By Larry Hamilton | Charlotte Tree Warden
Late June and early July have proven to be humdingers in decline or total loss of some prominent members of our (tree) community. The unusual springtime drought has proven difficult for newly planted trees, and in response we shut down our roadside tree planting program early to await autumn’s soil moisture recharge. Fortunately, the nine trees planted for shade at the Town Beach playground have received tender loving watering thanks to Greg Smith (Recreation Commission) and the beach attendant Emma Slater with assist from the tree warden team.
Currently three of the Dutch elm disease-resistant trees that we planted at the Old Lantern in 2009 are showing dismaying symptoms of twig and small branch dieback that can be symptoms of the dreaded DED. We did lose three of this original planting two years ago to DED. So much for “resistance” of this particular cross-bred variety!
In 1997, I launched a contest to find and identify the native tree species having the largest girths in town. Abundant submissions were made and checked out, and a roster of Charlotte’s Big Trees was assembled and publicized. As larger trees were revealed by diligent tree lovers, former champions were replaced by new ones. In addition, Abenaki names were applied where these were known.

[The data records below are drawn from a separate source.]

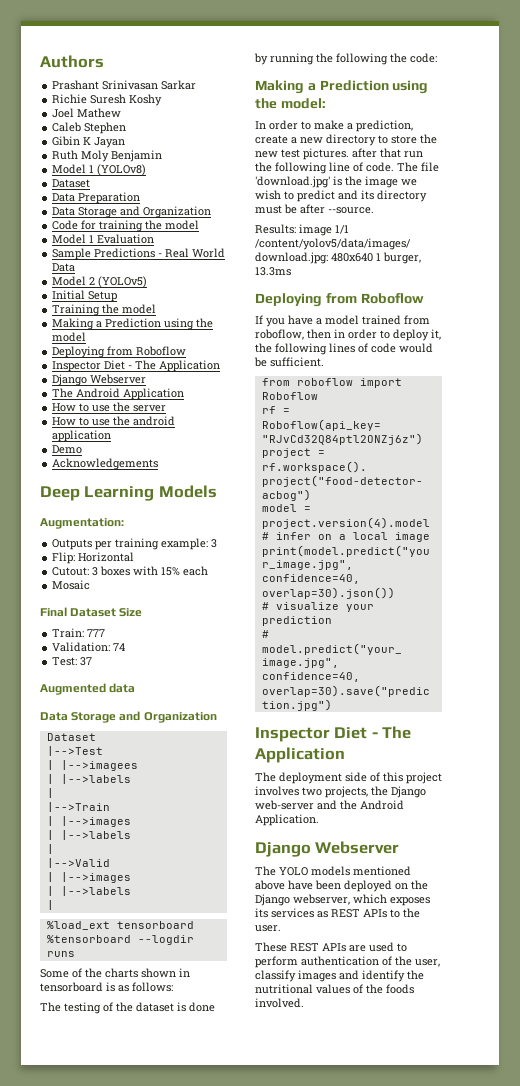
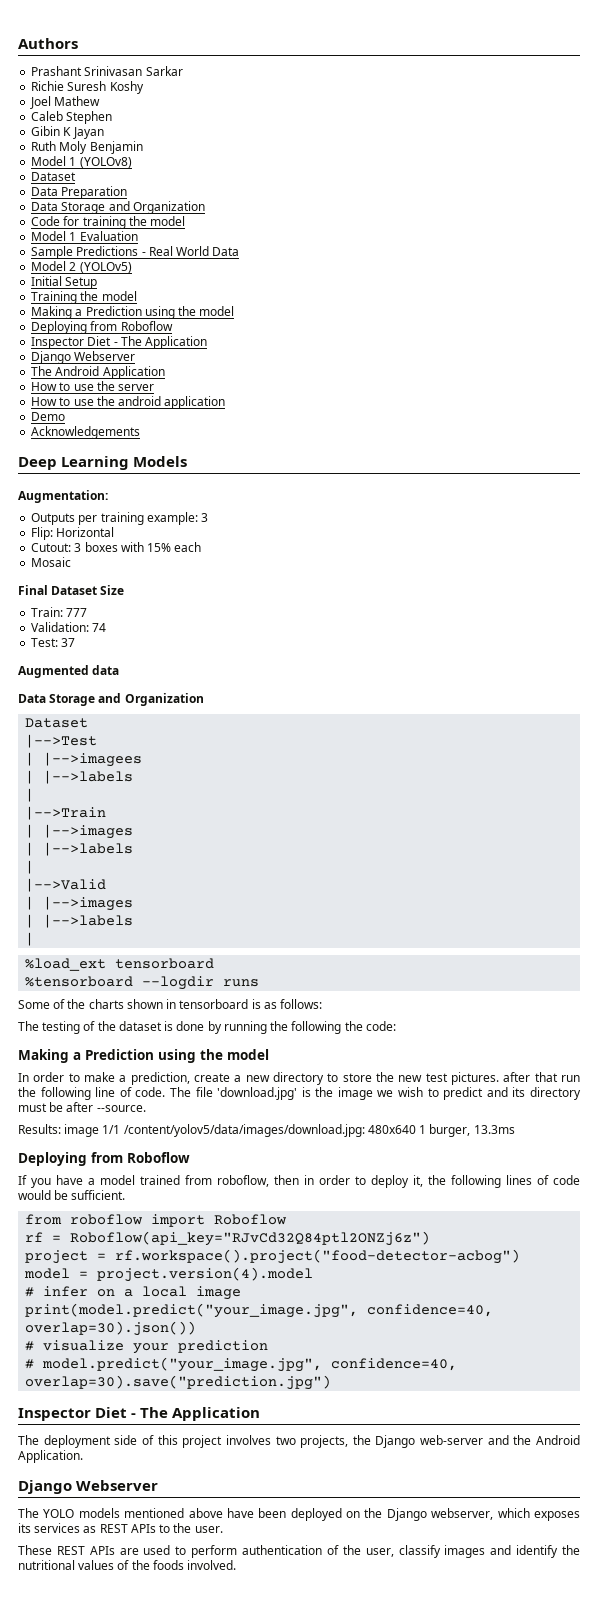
  The testing of the dataset is done by running the following the code:
- Making a Prediction using the model:
+ Making a Prediction using the model

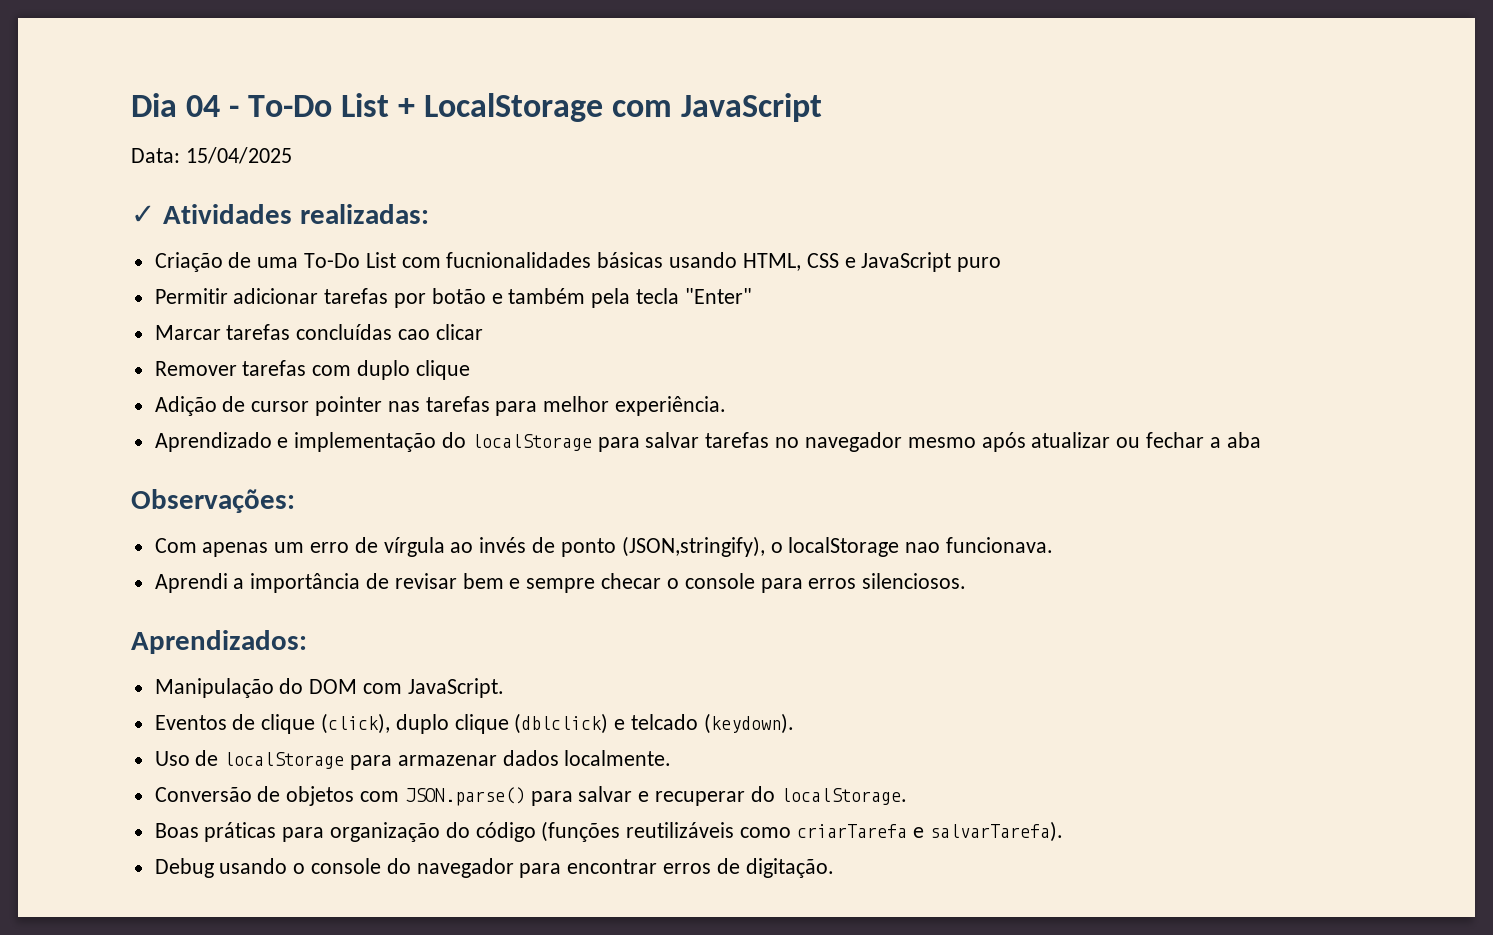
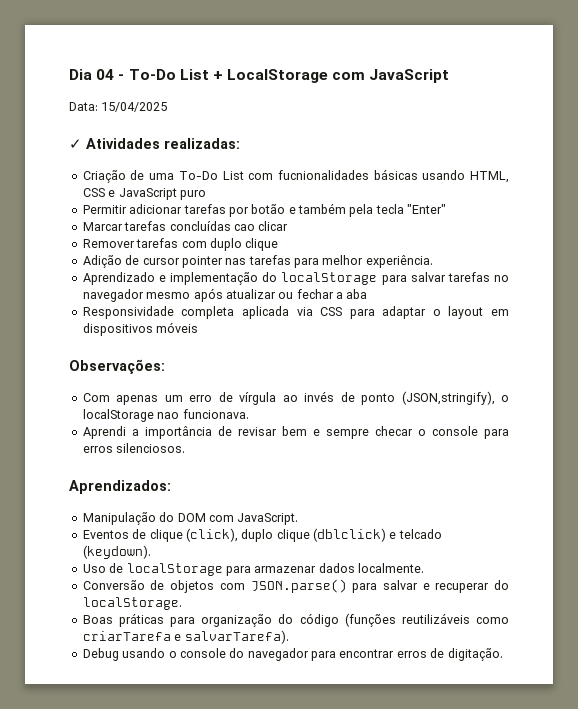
+ Responsividade completa aplicada via CSS para adaptar o layout em dispositivos móveis

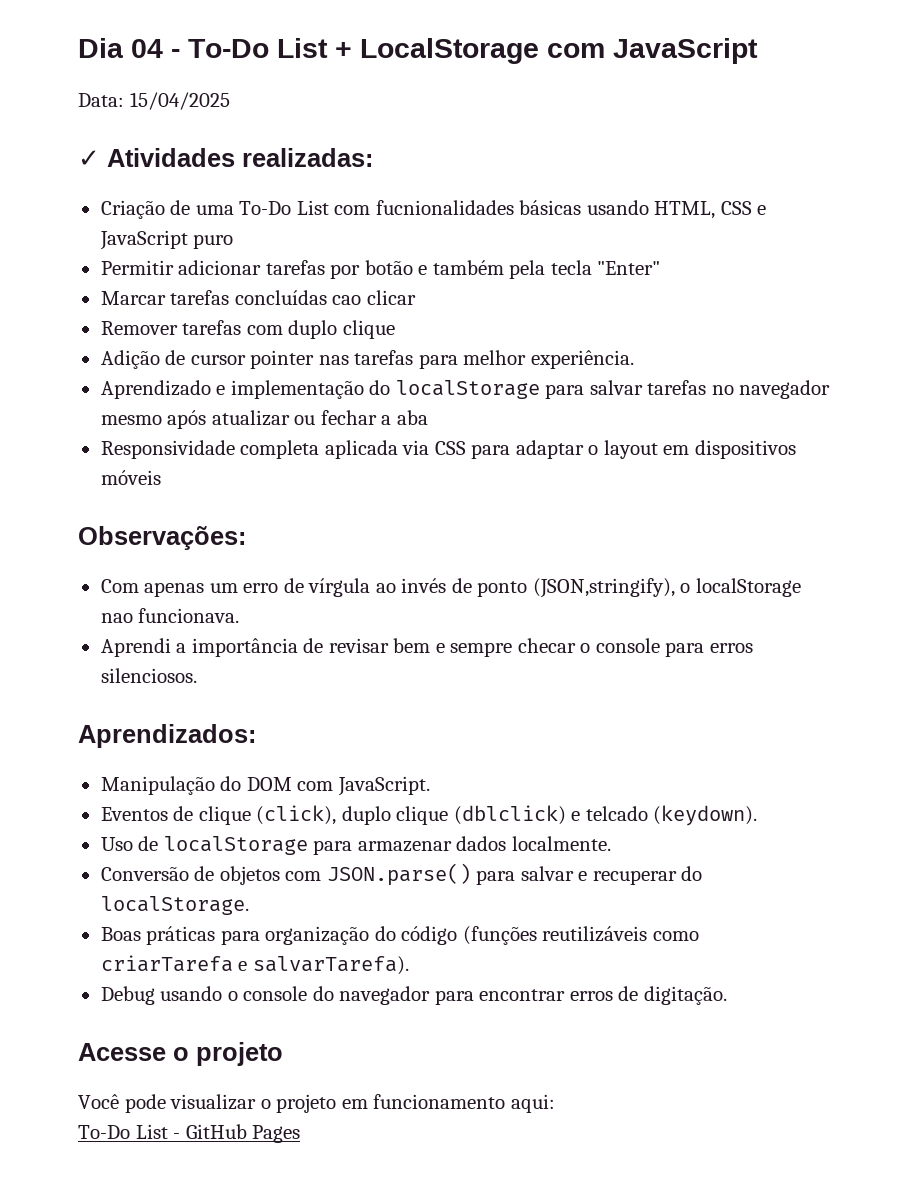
+ Acesse o projeto
+ Você pode visualizar o projeto em funcionamento aqui:
+ To-Do List - GitHub Pages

Sadly, two of these giants were lost in late June, early July.
Our biggest butternut in Charlotte (at Horsfords Nursery) fell down on July 3—10 minutes after two children had climbed up it and had photo taken by their mother. The family then went into the garden shop and “whoosh”—the tree fell over!!! It hit a parked nursery truck, with no one in it. The tree was in poor shape, I knew, but it was our Charlotte champion with 192-inch circumference (see photo). A memorial ceremony was held by Charlie Proutt of Horsfords on July 15. Horsford Nursery still has two other champions, the largest black locust and the largest horse chestnut.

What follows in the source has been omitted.